• Exercise brief:
Number of lines below with the word "absolute": give it and nothing more.

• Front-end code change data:
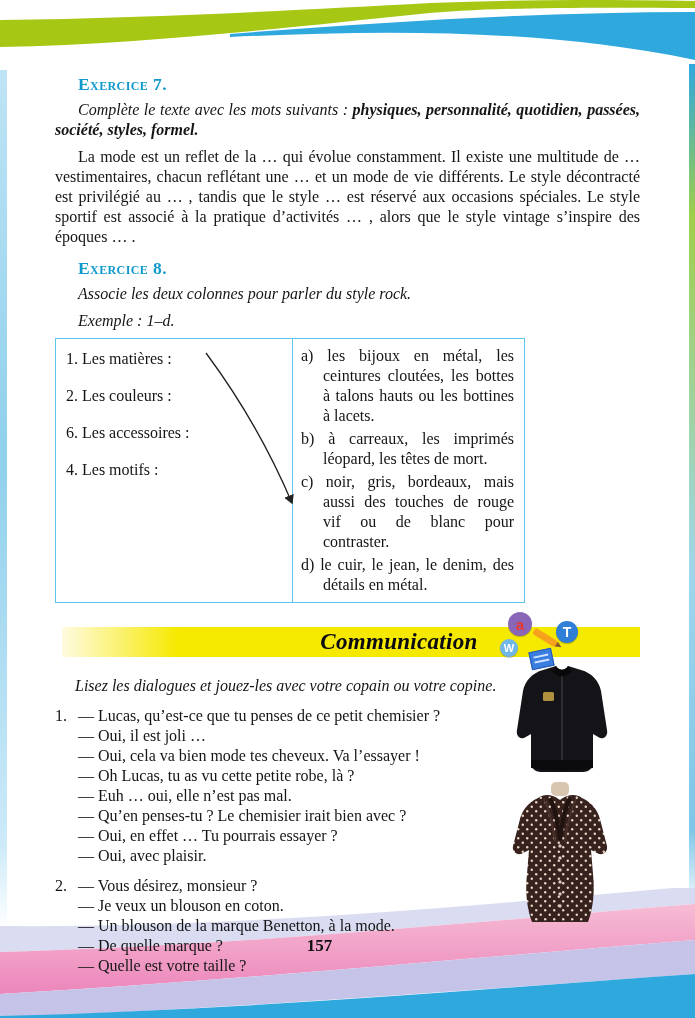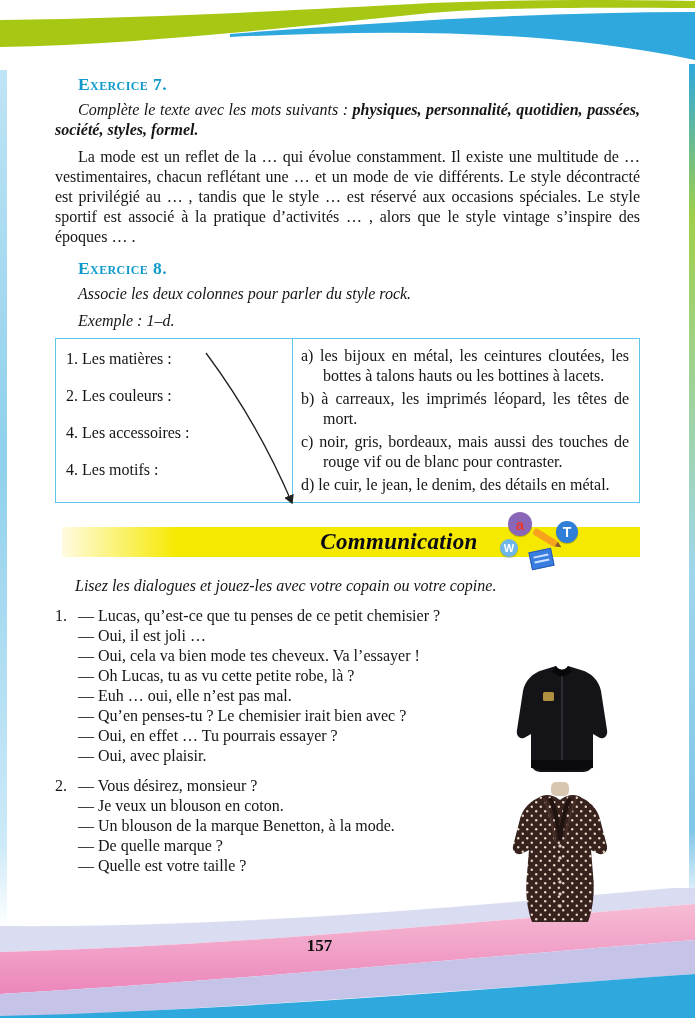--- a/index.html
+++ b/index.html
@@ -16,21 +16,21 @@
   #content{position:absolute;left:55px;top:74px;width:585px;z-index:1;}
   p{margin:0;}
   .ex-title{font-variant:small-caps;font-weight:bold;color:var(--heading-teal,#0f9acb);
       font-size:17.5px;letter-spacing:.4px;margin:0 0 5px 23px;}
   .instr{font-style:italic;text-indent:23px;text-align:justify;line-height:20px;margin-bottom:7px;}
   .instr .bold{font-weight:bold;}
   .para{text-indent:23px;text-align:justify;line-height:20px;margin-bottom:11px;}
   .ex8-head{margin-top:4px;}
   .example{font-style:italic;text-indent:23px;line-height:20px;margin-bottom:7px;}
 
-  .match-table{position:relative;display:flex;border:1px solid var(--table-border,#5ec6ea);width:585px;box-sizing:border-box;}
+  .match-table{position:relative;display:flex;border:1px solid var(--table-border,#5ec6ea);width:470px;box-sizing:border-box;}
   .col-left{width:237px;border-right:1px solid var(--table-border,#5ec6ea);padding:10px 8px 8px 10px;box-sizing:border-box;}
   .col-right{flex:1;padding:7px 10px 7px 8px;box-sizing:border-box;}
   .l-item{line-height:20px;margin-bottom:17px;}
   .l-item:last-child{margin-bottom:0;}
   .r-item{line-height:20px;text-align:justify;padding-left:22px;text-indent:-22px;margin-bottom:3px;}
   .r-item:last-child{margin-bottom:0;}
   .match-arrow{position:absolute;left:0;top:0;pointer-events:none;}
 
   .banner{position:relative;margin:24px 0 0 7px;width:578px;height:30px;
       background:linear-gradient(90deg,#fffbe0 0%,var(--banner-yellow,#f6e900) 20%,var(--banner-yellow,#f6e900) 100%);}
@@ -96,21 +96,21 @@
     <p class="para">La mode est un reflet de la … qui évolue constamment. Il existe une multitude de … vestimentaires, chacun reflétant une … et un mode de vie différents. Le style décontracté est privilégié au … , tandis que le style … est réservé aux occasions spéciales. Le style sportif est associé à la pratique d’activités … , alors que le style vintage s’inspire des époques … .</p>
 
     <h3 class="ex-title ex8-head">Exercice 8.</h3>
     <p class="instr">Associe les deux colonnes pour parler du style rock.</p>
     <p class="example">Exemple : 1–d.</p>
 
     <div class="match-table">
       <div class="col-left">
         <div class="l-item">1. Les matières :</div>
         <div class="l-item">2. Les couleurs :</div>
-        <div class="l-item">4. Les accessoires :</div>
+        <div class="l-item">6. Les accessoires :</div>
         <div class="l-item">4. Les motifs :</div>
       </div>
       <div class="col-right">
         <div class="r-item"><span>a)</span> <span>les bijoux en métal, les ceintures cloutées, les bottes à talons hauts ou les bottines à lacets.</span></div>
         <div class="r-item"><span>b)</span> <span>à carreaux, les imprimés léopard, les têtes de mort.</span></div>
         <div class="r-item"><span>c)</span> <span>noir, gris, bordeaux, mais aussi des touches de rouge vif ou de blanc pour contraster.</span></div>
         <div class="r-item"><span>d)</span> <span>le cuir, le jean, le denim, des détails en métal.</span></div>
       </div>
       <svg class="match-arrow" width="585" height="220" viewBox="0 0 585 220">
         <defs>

...

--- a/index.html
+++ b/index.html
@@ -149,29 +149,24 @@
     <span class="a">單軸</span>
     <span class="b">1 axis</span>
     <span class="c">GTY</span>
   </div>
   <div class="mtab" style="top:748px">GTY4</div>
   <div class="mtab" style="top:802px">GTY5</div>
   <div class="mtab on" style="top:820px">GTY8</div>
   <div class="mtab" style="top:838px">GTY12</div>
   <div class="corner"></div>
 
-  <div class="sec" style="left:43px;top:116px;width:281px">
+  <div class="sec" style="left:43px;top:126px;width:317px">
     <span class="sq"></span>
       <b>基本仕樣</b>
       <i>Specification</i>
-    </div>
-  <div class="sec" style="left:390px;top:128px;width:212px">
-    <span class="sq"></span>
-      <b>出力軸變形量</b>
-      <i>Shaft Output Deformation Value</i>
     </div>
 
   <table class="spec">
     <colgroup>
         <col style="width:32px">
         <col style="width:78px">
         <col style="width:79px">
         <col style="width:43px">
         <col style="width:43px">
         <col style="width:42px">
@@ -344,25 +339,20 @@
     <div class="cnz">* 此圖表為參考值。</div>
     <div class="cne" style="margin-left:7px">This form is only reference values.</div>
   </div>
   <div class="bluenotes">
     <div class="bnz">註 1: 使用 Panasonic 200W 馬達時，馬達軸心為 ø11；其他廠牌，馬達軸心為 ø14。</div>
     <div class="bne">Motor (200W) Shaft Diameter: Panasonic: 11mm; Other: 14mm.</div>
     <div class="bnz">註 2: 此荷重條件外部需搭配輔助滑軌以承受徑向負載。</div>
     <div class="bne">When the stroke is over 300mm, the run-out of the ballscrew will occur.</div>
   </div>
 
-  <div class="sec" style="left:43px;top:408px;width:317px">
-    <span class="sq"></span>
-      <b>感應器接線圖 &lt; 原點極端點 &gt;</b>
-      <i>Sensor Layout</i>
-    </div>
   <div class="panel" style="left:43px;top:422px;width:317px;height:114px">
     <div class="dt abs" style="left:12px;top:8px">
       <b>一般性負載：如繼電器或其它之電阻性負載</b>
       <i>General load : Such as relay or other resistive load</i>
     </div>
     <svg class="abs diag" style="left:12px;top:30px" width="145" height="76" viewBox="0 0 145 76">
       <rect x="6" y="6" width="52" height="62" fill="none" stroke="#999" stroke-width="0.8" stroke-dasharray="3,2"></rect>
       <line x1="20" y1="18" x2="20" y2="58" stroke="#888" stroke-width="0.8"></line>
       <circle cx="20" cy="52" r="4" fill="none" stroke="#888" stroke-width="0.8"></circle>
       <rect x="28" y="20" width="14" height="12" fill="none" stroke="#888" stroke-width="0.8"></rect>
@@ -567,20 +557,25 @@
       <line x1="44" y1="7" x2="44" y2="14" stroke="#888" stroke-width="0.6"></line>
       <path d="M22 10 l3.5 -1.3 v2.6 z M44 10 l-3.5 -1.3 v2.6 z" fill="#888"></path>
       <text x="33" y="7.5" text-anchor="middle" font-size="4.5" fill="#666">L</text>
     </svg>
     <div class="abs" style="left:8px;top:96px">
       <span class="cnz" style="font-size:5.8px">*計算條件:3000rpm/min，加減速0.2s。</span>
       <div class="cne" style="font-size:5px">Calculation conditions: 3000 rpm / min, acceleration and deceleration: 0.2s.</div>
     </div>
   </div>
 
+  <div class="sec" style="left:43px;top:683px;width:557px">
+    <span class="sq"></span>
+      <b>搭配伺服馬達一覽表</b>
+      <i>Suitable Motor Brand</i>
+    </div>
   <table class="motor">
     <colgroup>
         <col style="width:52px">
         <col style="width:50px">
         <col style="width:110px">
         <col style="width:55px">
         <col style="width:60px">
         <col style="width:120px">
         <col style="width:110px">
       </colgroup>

• Answer to this problem:
2